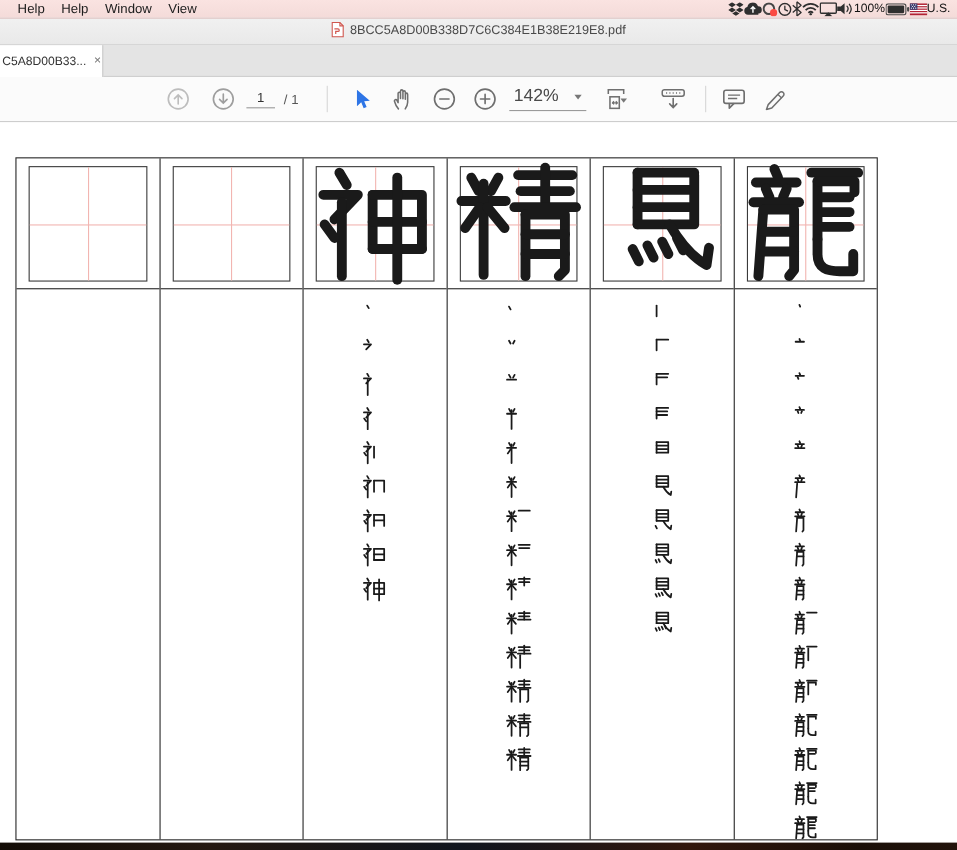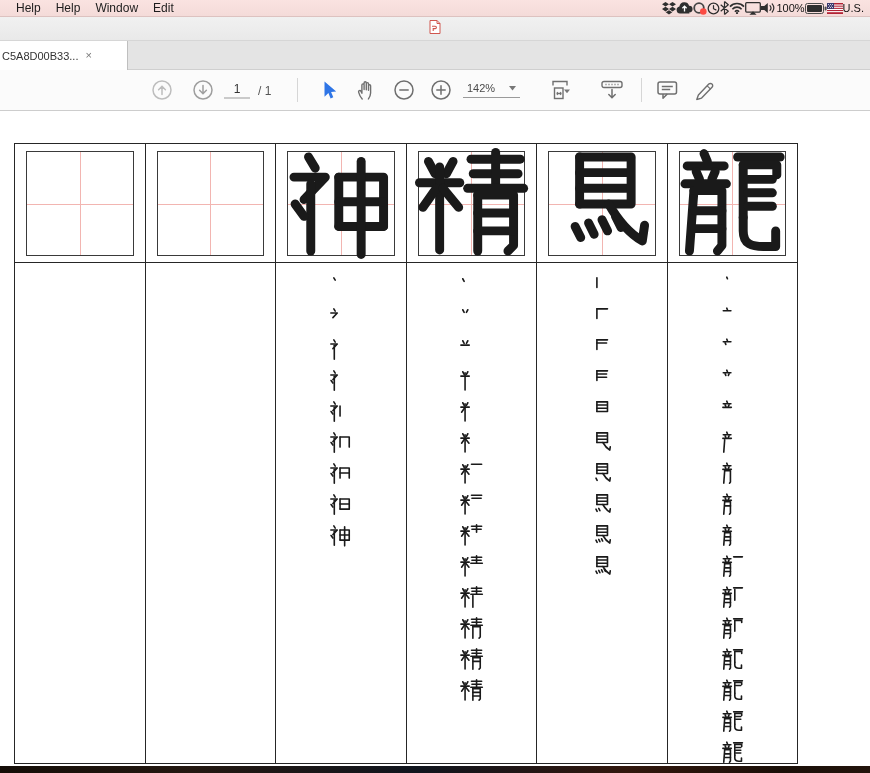--- a/index.html
+++ b/index.html
@@ -14,35 +14,35 @@
   .status-items{position:absolute;right:6px;top:0;height:16px;display:flex;align-items:center;}
   .status-items svg{display:block;}
   .status-label{font-size:11px;color:#111;}
   
   .titlebar{position:absolute;top:16px;left:0;right:0;height:24px;
     background:linear-gradient(#f1f1f1,#e9e9e9);border-bottom:1px solid #d6d6d6;
     display:flex;align-items:center;justify-content:center;gap:5px;font-size:11.5px;color:#4a4a4a;z-index:29;}
   
   .tabbar{position:absolute;top:41px;left:0;right:0;height:28px;background:#e4e4e4;
     border-bottom:1px solid #cfcfcf;z-index:28;}
-  .tab{position:absolute;left:0;top:0;width:128px;height:29px;background:#fff;
+  .tab{position:absolute;left:0;top:0;width:94px;height:29px;background:#fff;
     border-right:1px solid #bfbfbf;display:flex;align-items:center;font-size:11px;color:#333;
     padding-left:2px;box-sizing:border-box;overflow:hidden;white-space:nowrap;}
   .tab-close{margin-left:7px;color:#777;font-size:11px;line-height:1;cursor:default;}
   
   .toolbar{position:absolute;top:70px;left:0;right:0;height:40px;background:#fbfbfb;
     border-bottom:1px solid #cdcdcd;z-index:27;}
   .tool{position:absolute;top:50%;transform:translateY(-50%);display:flex;align-items:center;}
   .tool svg{display:block;}
   .sep{position:absolute;top:8px;width:1px;height:24px;background:#d6d6d6;}
   .page-num{width:26px;border:none;outline:none;background:transparent;text-align:center;
     font-size:12px;color:#333;border-bottom:1px solid #9a9a9a;font-family:inherit;padding:0 0 2px 0;}
   .page-total{font-size:12px;color:#555;margin-left:8px;}
   .zoom-box{border-bottom:1px solid #9a9a9a;padding:0 4px 3px 4px;display:flex;align-items:center;gap:14px;cursor:default;}
-  .zoom-label{font-size:11px;color:#4a4a4a;}
+  .zoom-label{font-size:16px;color:#4a4a4a;}
   
   .pdf-page{position:absolute;top:110px;left:0;width:870px;height:656px;background:#fff;}
   .sheet{position:absolute;left:14px;top:33px;width:784px;height:621px;
     border:1.5px solid #262626;box-sizing:border-box;display:flex;background:#fff;}
   .col{flex:1;display:flex;flex-direction:column;border-right:1.5px solid #262626;min-width:0;}
   .col:last-child{border-right:none;}
   .cell-head{height:118px;flex:none;border-bottom:1.5px solid #262626;position:relative;}
   .pbox{position:absolute;left:11px;right:11px;top:7px;bottom:6px;border:1.5px solid #3a3a3a;}
   .ch-v{position:absolute;left:50%;top:0;bottom:0;width:1px;}
   .ch-h{position:absolute;top:50%;left:0;right:0;height:1px;}
@@ -54,21 +54,21 @@
     background:linear-gradient(90deg,#140d07,#241811 22%,#10151e 48%,#32170d 72%,#1a0f08 90%,#23140c);}
 </style>
 </head>
 <body>
 
 <div class="menubar">
   <div class="menu-items">
     <span class="menu-item">Help</span>
     <span class="menu-item">Help</span>
     <span class="menu-item">Window</span>
-    <span class="menu-item">Edit</span>
+    <span class="menu-item">View</span>
   </div>
   <div class="status-items">
     <span>
         <svg width="14" height="13" viewBox="0 0 14 13">
           <path fill="#2f2f2f" d="M3.5,0 L7,2.3 3.5,4.6 0,2.3 Z M10.5,0 L14,2.3 10.5,4.6 7,2.3 Z M3.5,4.8 L7,7.1 3.5,9.4 0,7.1 Z M10.5,4.8 L14,7.1 10.5,9.4 7,7.1 Z M7,8.2 L10.3,10.2 7,12.4 3.7,10.2 Z"></path>
         </svg>
       </span>
     <span>
         <svg width="17" height="12" viewBox="0 0 17 12">
           <path fill="#2f2f2f" d="M4,11.5 a3.6,3.6 0 0 1 -0.6,-7.1 a5,5 0 0 1 9.7,-0.7 a3.3,3.3 0 0 1 0.3,6.6 l0,1.2 Z"></path>
@@ -145,20 +145,21 @@
     <span class="status-label">U.S.</span>
   </div>
 </div>
 
 <div class="titlebar">
   <span><svg width="12" height="14" viewBox="0 0 12 14">
         <path d="M1,0.5 H8 L11,3.5 V13.5 H1 Z" fill="#fff" stroke="#d0564e"></path>
         <path d="M8,0.5 V3.5 H11" fill="none" stroke="#d0564e"></path>
         <path d="M3,6.2 h3.2 c1.6,0 1.6,2.4 0,2.4 H4.2 V11" stroke="#d0564e" fill="none" stroke-width="1.1"></path>
       </svg></span>
+  <span>8BCC5A8D00B338D7C6C384E1B38E219E8.pdf</span>
 </div>
 
 <div class="tabbar">
   <div class="tab">
     <span>C5A8D00B33...</span>
     <span class="tab-close">×</span>
   </div>
 </div>
 
 <div class="toolbar">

══════════

§ Work instruction: Go line by line through the material above and return each one that includes "linear".

§ Exercise response:
     background:linear-gradient(#f1f1f1,#e9e9e9);border-bottom:1px solid #d6d6d6;
     background:linear-gradient(90deg,#140d07,#241811 22%,#10151e 48%,#32170d 72%,#1a0f08 90%,#23140c);}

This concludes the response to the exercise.